Correctly encoded and formatted file

Let’s take the krb5.conf file as an example. Let’s say, for some reason, you have edited the file on a Windows system outside the Linux/VMware Appliance and you have copied it back afterwards. Editing such files on external systems or with external tools can sometimes break the encoding of the files. This will cause issues on the Linux/VMware appliance when the file is accessed and read.

Let’s see an original  krb5.conf file opened on Windows with Notepad++. Note that the file has not been edited and is direct copy from the Linux/VMware Appliance machine.

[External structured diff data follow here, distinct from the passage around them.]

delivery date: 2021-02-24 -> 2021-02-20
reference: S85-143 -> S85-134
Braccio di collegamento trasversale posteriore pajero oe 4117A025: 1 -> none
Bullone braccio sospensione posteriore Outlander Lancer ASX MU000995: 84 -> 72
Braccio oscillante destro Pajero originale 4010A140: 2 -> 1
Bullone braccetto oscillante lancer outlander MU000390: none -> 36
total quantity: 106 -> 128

Note two things in the status bar :

  • Formatting is UNIX
  • Encoding is ANSI as UTF-8.

This is a file which in in correct formatting and encoding.

Malformed file

Lets take a look at a krb5.conf which was created entirely in Windows (wasn’t copied from a Linux appliance)

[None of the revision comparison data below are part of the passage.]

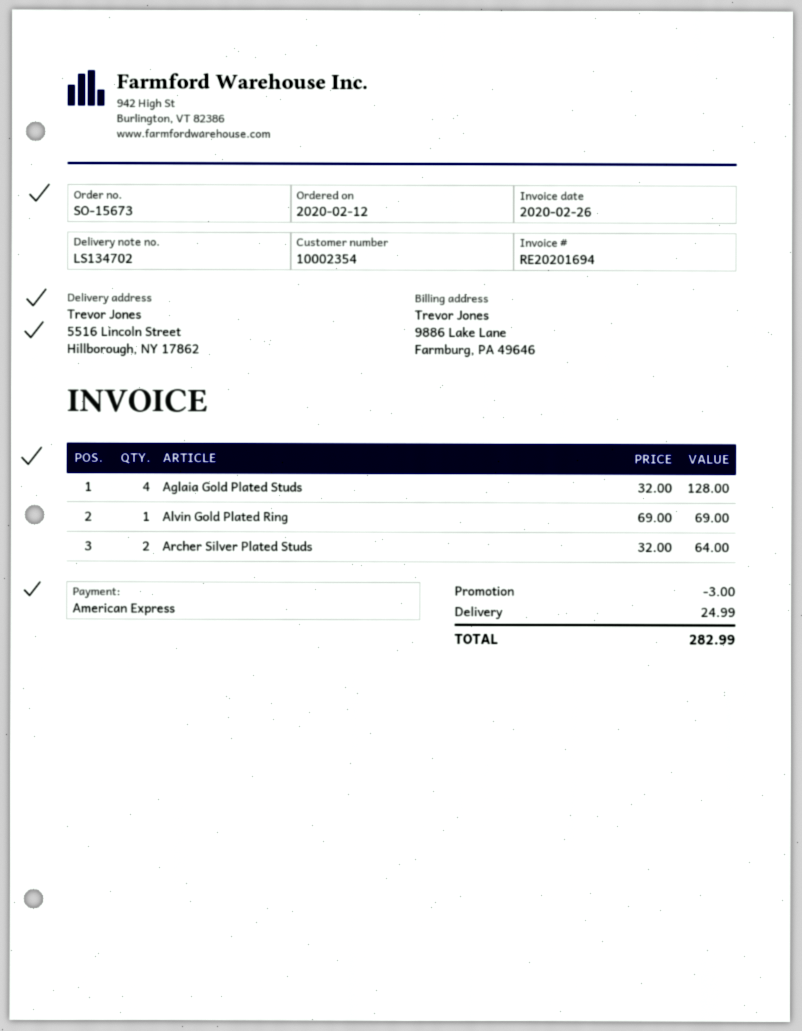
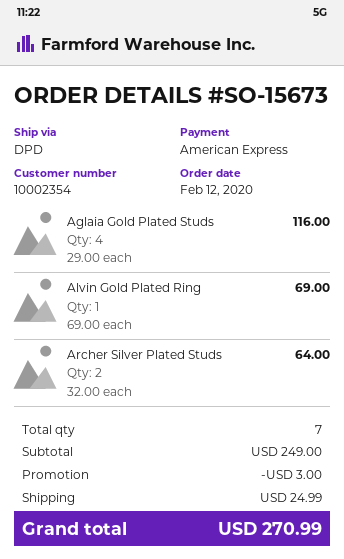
Aglaia Gold Plated Studs: 4 x 32.00 = 128.00 -> 4 x 29.00 = 116.00
total: 282.99 -> 270.99

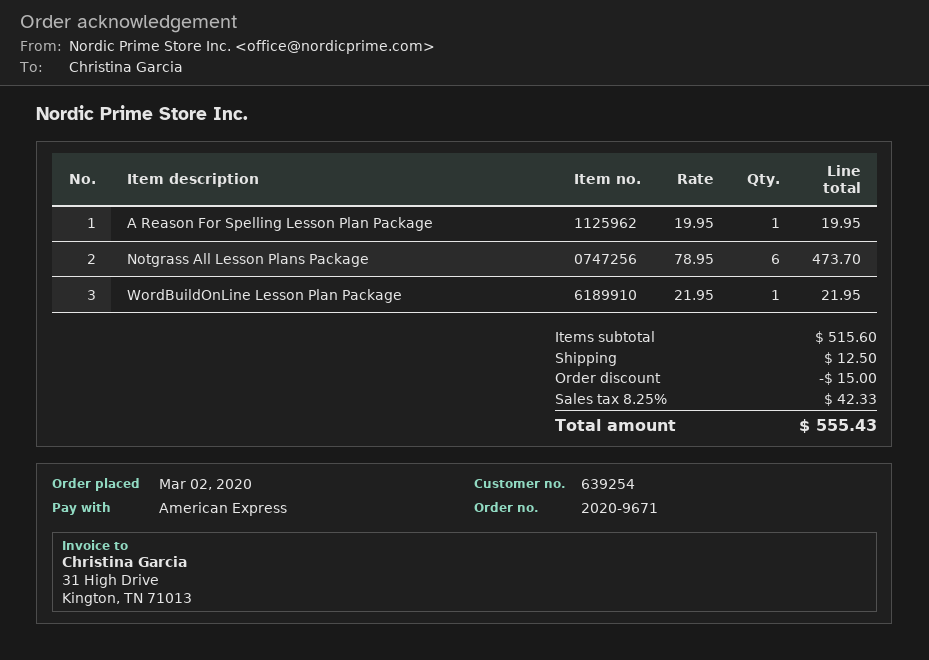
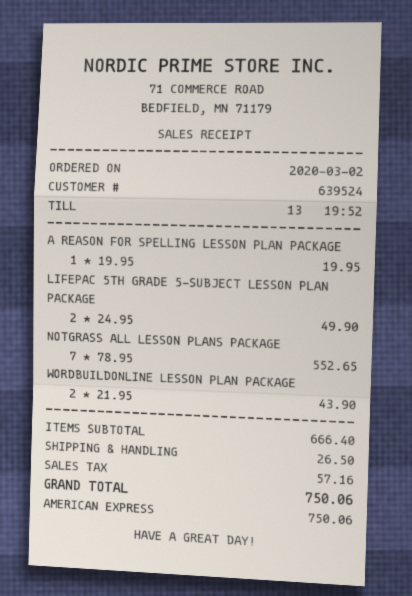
customer number: 639254 -> 639524
Notgrass All Lesson Plans Package: 6 x 78.95 = 473.70 -> 7 x 78.95 = 552.65
WordBuildOnLine Lesson Plan Package: 1 x 21.95 = 21.95 -> 2 x 21.95 = 43.90
LIFEPAC 5TH GRADE 5-SUBJECT LESSON PLAN PACKAGE: none -> 2 x 24.95 = 49.90
subtotal: 515.60 -> 666.40
discount: 15.00 -> none
shipping: 12.50 -> 26.50
tax: 42.33 -> 57.16
total: 555.43 -> 750.06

Note two things in the status bar

  • Formatting is Dos\Windows
  • Encoding is UCS-2 Little Endian. The encoding in your case might be different then UCS-2 Little Endian.

This file is “broken” and cannot be used on a Linux/VMware appliance.
For example, if the above file is viewed under Linux you will notice a character in the upper left corner which is causing a problem:

Same file viewed in a hex editor under Window shows the following:

Note the first bite U+FFFE (the result of byte-swapping). This is causing our issue. Note that this is just an example and the encoding in your case might be broken in another place in the file.
Important here is that two actions must take place in order for this, wrongly encoded and formatted file, to be usable again:

  • The encoding must be changed from UCS-2 Little Endian to ANSI as UTF-8
  • Formatting must be changed from DOS\Windows to UNIX

Fixing a malformed file

The first is easy to be accomplished. You can use Notepad++ and change the encoding from the Encoding menu to Encode in UTF-8 without BOM.

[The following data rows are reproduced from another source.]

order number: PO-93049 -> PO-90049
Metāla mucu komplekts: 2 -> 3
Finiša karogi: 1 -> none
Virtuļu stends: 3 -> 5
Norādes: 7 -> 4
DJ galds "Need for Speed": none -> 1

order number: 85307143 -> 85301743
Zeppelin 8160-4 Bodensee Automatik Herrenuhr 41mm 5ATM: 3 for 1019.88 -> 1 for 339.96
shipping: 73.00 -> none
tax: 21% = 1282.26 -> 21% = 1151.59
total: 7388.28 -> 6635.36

Note that the encoding in the status bar changes to ANSI as UTF-8.
So far so good.
This file is still unusable on a linux/VMware appliance.

The second part is the tricky part. Windows doesn’t offer native capability to format in UNIX, so you cannot change the Dos\Windows formatting so easily.

As mentioned in the beginning of the article the two most common malformations are:

  1. File is not formatted as UNIX.
  2. First bite is U+FFFE (the result of byte-swapping). This might be the case not only with the first bite character, but with any other character in the document that cannot be replaced during formatting.

In our case we have both:

  1. a character (U+FFFE ) at the very beginning of the document which needs to be removed.
  2. Formatting as Dos\Windows which introduces an extra character for line breaks.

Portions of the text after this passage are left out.